What to work on: Every line in the following data that has "редакции" counts toward the total; state that total alone.

Material for this task below:

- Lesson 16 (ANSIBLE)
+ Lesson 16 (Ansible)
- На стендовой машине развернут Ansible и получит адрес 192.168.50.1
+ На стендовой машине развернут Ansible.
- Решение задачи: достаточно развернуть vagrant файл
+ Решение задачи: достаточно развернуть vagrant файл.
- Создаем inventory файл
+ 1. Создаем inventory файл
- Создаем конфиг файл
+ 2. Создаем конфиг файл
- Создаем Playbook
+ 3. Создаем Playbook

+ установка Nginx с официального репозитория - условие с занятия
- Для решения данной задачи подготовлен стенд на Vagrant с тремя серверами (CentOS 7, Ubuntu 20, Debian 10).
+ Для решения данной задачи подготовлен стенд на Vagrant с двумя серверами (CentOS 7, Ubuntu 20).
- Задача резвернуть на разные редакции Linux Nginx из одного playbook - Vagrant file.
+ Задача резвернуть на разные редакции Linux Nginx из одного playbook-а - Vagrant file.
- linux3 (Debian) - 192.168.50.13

End of Material for this task.
Material for this task below:

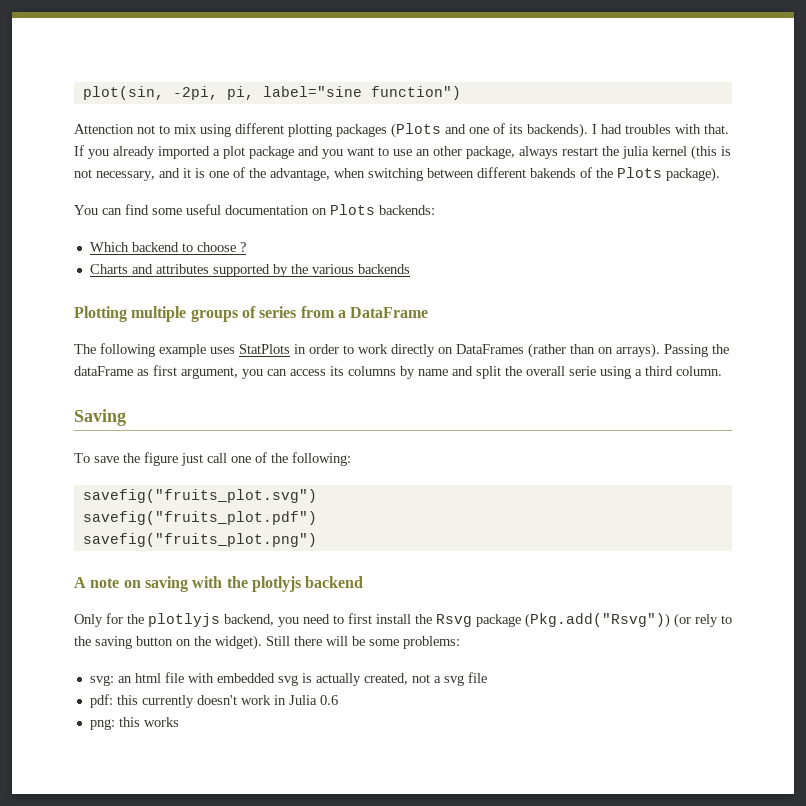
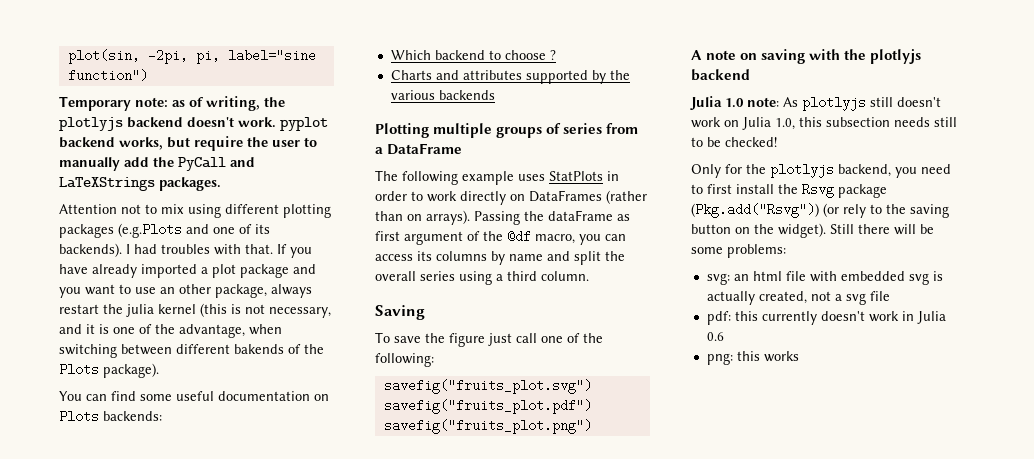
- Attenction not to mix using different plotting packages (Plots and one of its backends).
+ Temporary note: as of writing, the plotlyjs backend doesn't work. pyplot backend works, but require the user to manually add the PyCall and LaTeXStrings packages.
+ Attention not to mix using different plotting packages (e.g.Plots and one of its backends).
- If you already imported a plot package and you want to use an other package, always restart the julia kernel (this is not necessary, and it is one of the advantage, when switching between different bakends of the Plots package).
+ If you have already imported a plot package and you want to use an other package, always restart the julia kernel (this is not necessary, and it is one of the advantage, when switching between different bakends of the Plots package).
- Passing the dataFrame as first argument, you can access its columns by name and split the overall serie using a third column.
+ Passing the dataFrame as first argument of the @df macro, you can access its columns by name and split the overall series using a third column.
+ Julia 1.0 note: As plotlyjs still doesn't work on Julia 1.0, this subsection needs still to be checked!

End of Material for this task.

Answer to this problem: 2